Ross Matzkin-Bridger is a program assistant with the Korea Chair at CSIS and a full-time graduate student in Georgetown University’s Master of Science in Foreign Service program. Previously, he worked as the coordinator for international relations for a municipality in Japan and interned at the US Embassy in Tokyo. In 2009 he was one of thirteen US graduate students sponsored by the Japan Foundation for their US Future Leaders program. He holds a B.A. from The George Washington University in Asian Studies and Japanese Language and Literature.
Articles by Ross Matzkin-Bridger
The first quarter of 2010 set the stage for what should be a busy year in US-Korea relations. The Six-Party Talks remain stalled, although dire conditions in the North may force Kim Jong-il back to negotiations soon. While North Korea continues to demand concessions before a return to talks, the US shows no sign of caving in. In South Korea, there was a flurry of mixed signals on whether the transfer of wartime operational control (OPCON) to Seoul scheduled to be completed in 2012 would go ahead as planned. Prospects for the US-ROK free trade agreement got a boost from President Obama and his administration, however, it remains uncertain when the deal will move to Congress for ratification. Finally, the issue of spent nuclear fuel reprocessing in South Korea has made its way to the forefront of US-Korea relations, where it will likely remain for some years.

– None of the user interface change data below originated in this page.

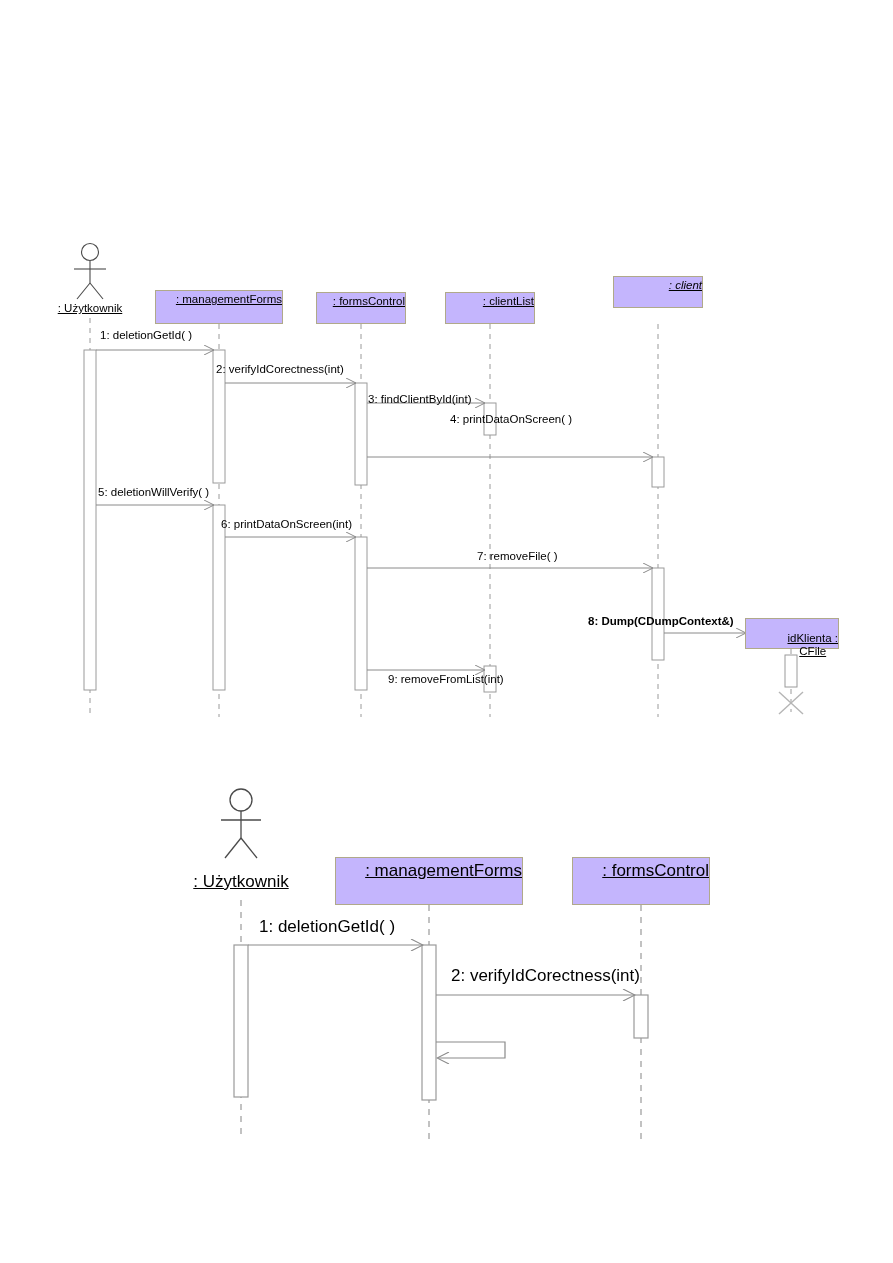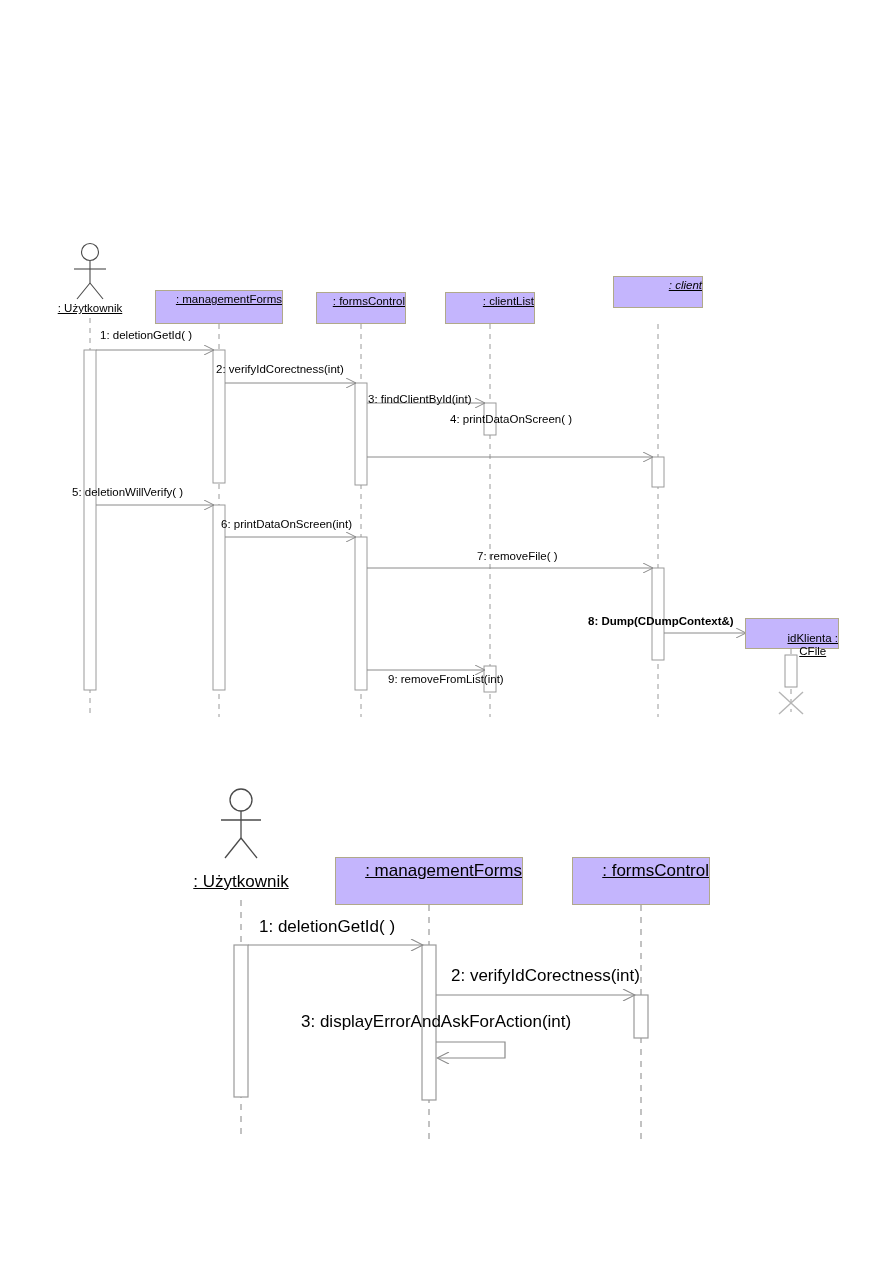--- a/index.html
+++ b/index.html
@@ -183,7 +183,7 @@
   <div class="msg-label t-msg-s" style="left:216px; top:363px;">2: verifyIdCorectness(int)</div>
   <div class="msg-label t-msg-s" style="left:368px; top:393px;">3: findClientById(int)</div>
   <div class="msg-label t-msg-s" style="left:450px; top:413px;">4: printDataOnScreen( )</div>
-  <div class="msg-label t-msg-s" style="left:72px; top:486px;">5: deletionWillVerify( )</div>
+  <div class="msg-label t-msg-s" style="left:98px; top:486px;">5: deletionWillVerify( )</div>
   <div class="msg-label t-msg-s" style="left:221px; top:518px;">6: printDataOnScreen(int)</div>
   <div class="msg-label t-msg-s" style="left:477px; top:550px;">7: removeFile( )</div>
   <div class="msg-label t-msg-s" style="left:588px; top:615px;font-weight:bold;">8: Dump(CDumpContext&amp;)</div>

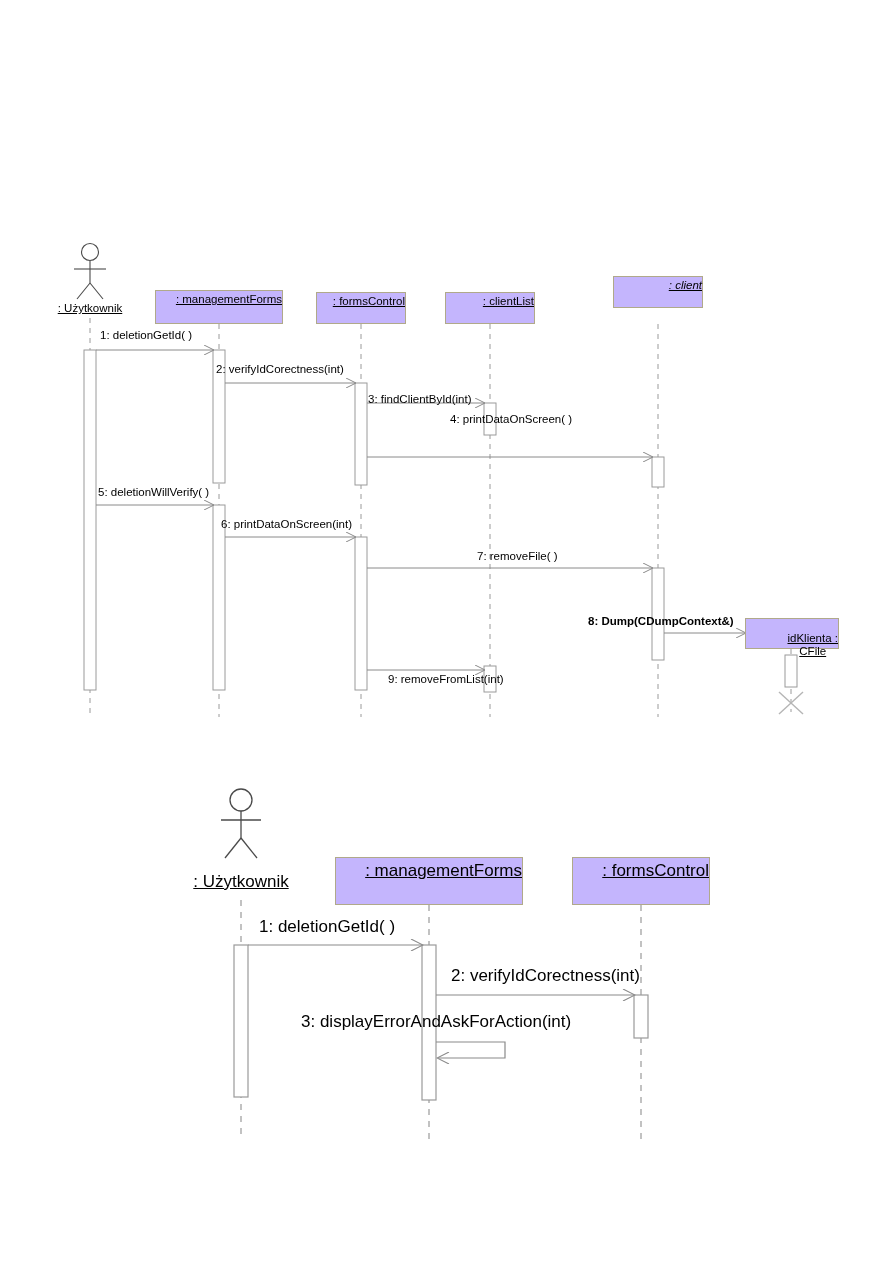--- a/index.html
+++ b/index.html
@@ -201,7 +201,6 @@
 
   <div class="msg-label t-msg-b" style="left:259px; top:917px;">1: deletionGetId( )</div>
   <div class="msg-label t-msg-b" style="left:451px; top:966px;">2: verifyIdCorectness(int)</div>
-  <div class="msg-label t-msg-b" style="left:301px; top:1012px;">3: displayErrorAndAskForAction(int)</div>
 
 </div>
 

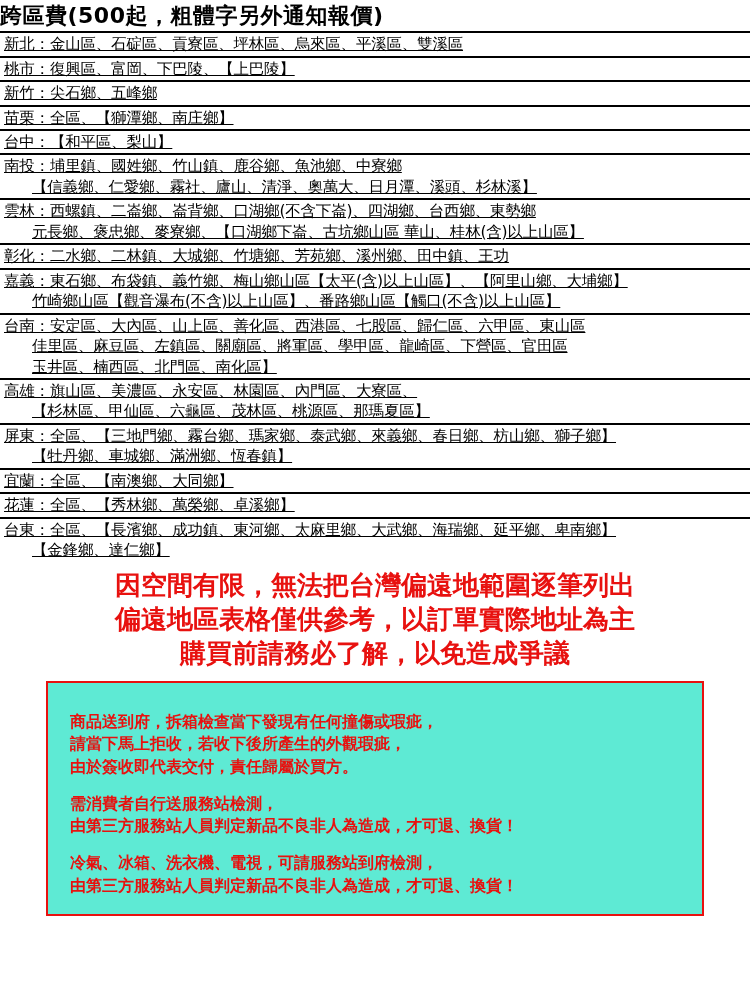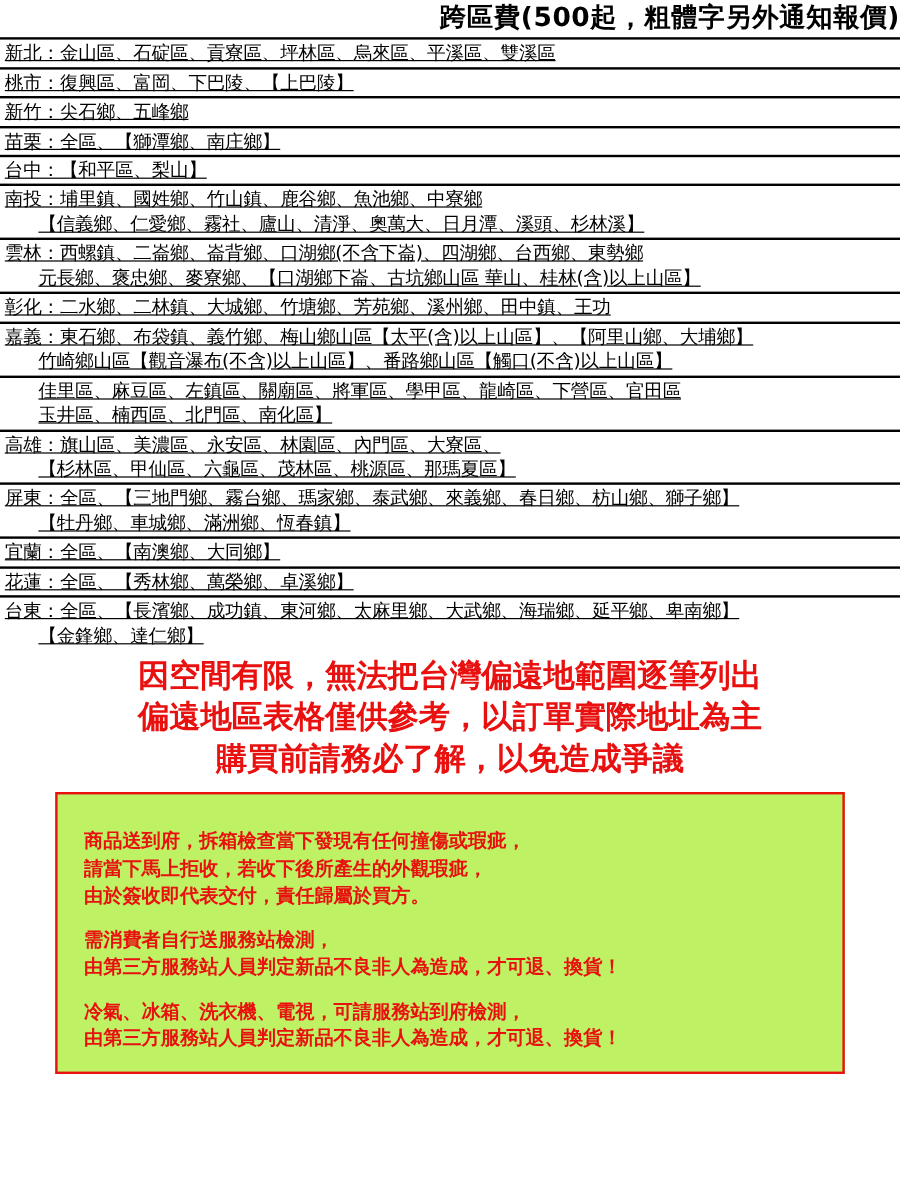--- a/index.html
+++ b/index.html
@@ -21,7 +21,7 @@
     box-sizing: border-box;
   }
   .title {
-    text-align: right;
+    text-align: left;
     font-size: 22px;
     font-weight: bold;
     letter-spacing: 0.5px;

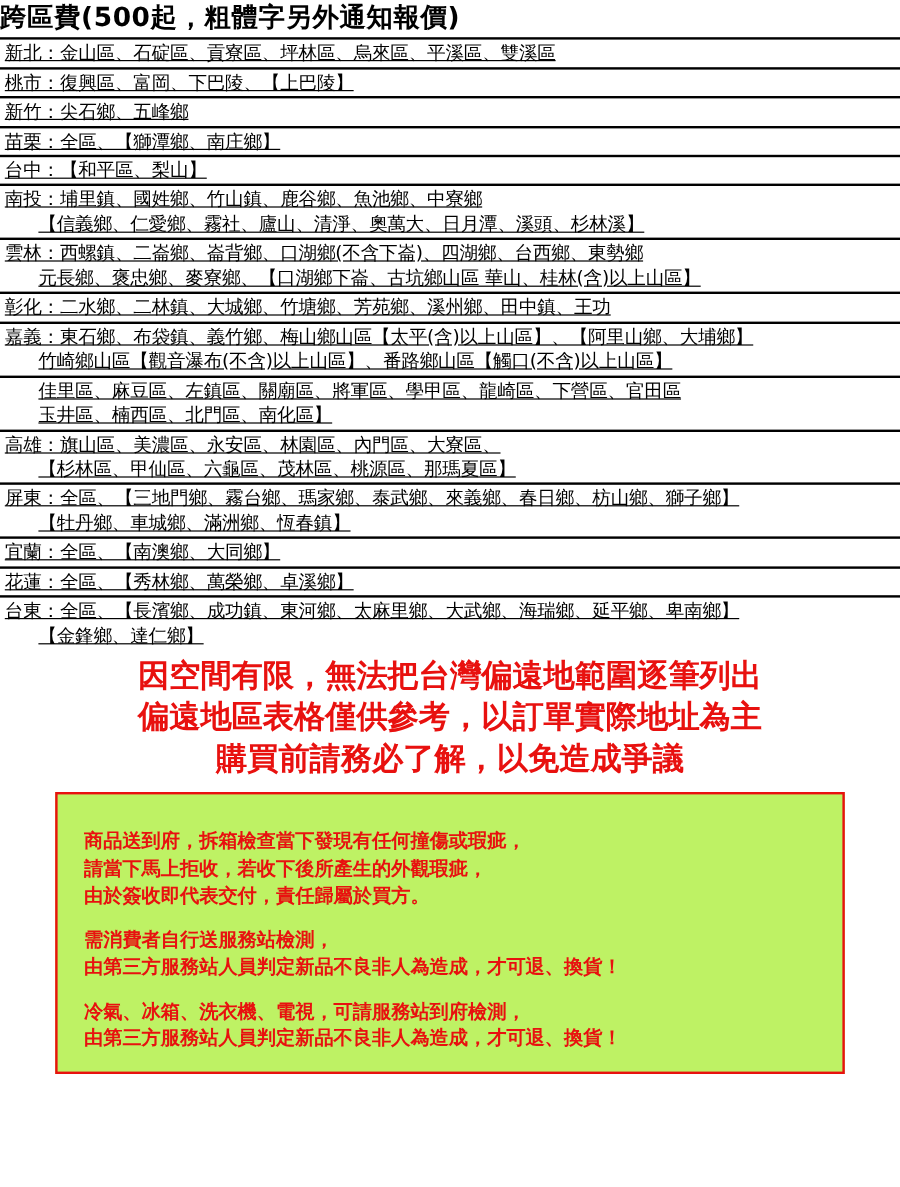--- a/index.html
+++ b/index.html
@@ -150,6 +150,7 @@
 
     <div class="row">
       <div class="row-inner">
+        <div class="line">台南：安定區、大內區、山上區、善化區、西港區、七股區、歸仁區、六甲區、東山區</div>
         <div class="line indent">佳里區、麻豆區、左鎮區、關廟區、將軍區、學甲區、龍崎區、下營區、官田區</div>
         <div class="line indent">玉井區、楠西區、北門區、南化區】</div>
       </div>

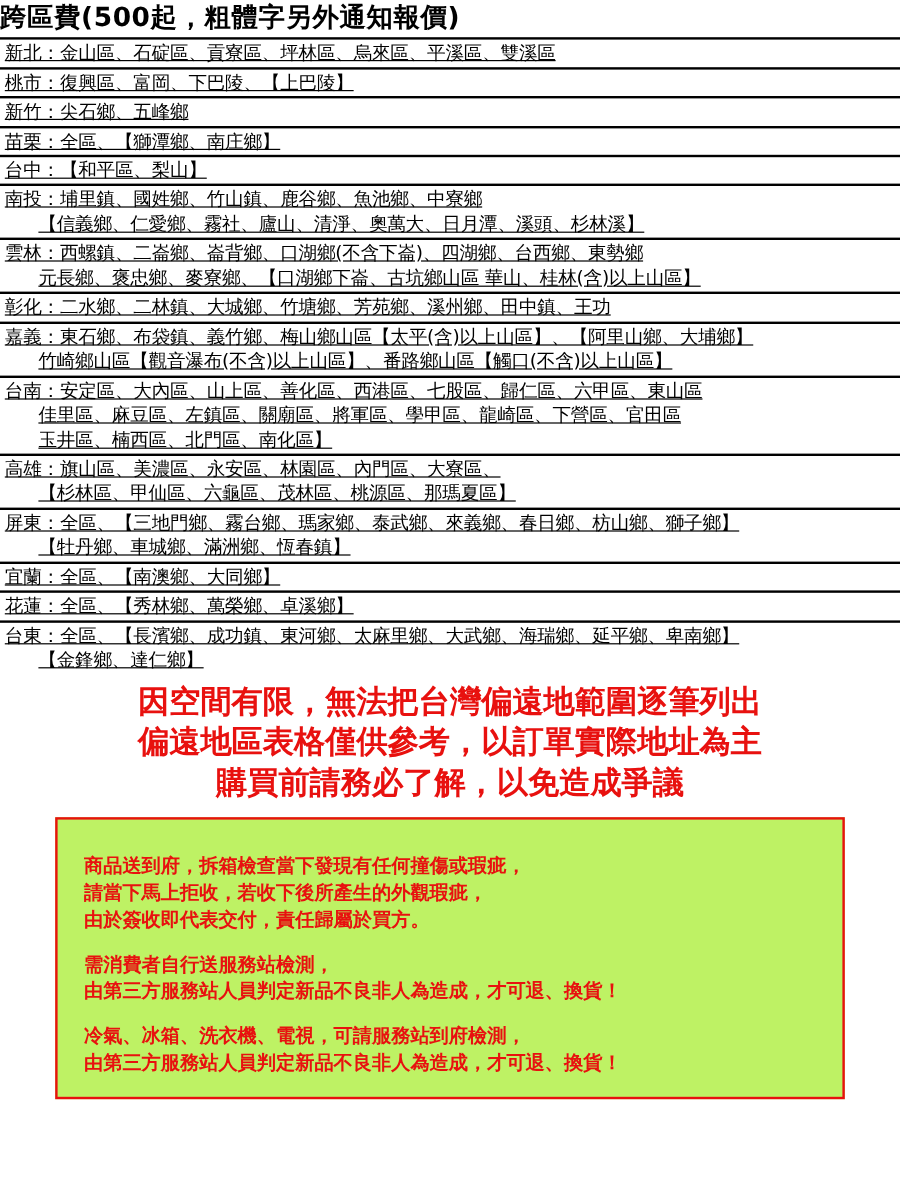--- a/index.html
+++ b/index.html
@@ -64,7 +64,7 @@
   }
   .notice {
     border: 2px solid #e8110f;
-    background: #bef264;
+    background: #5eead4;
     color: #e8110f;
     padding: 14px 16px 16px 22px;
     font-weight: bold;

The final quarter of 2009 included a number of significant developments in US-Korea ties. President Barack Obama made his first trip to Seoul in November, and Special Envoy for North Korea Policy Stephen Bosworth traveled to Pyongyang in December. The summit between Presidents Obama and Lee Myung-bak marked the continuation of an historical high in relations between the two countries. On issues affecting the alliance, Obama and Lee found common ground on North Korea, while they inched forward with the Korea-US free trade agreement. Meanwhile, Bosworth’s three days of talks with North Korean officials brought the most encouraging signs of a return to the six-party process since talks broke down at the end of 2008. The Obama administration is faring well on the Korean Peninsula, even as relations with other major powers of the region become more complicated. Those accompanying Obama on his trip to Asia informally acknowledged that Korea was the “best stop” on the trip and sensed a personal connection between the two leaders.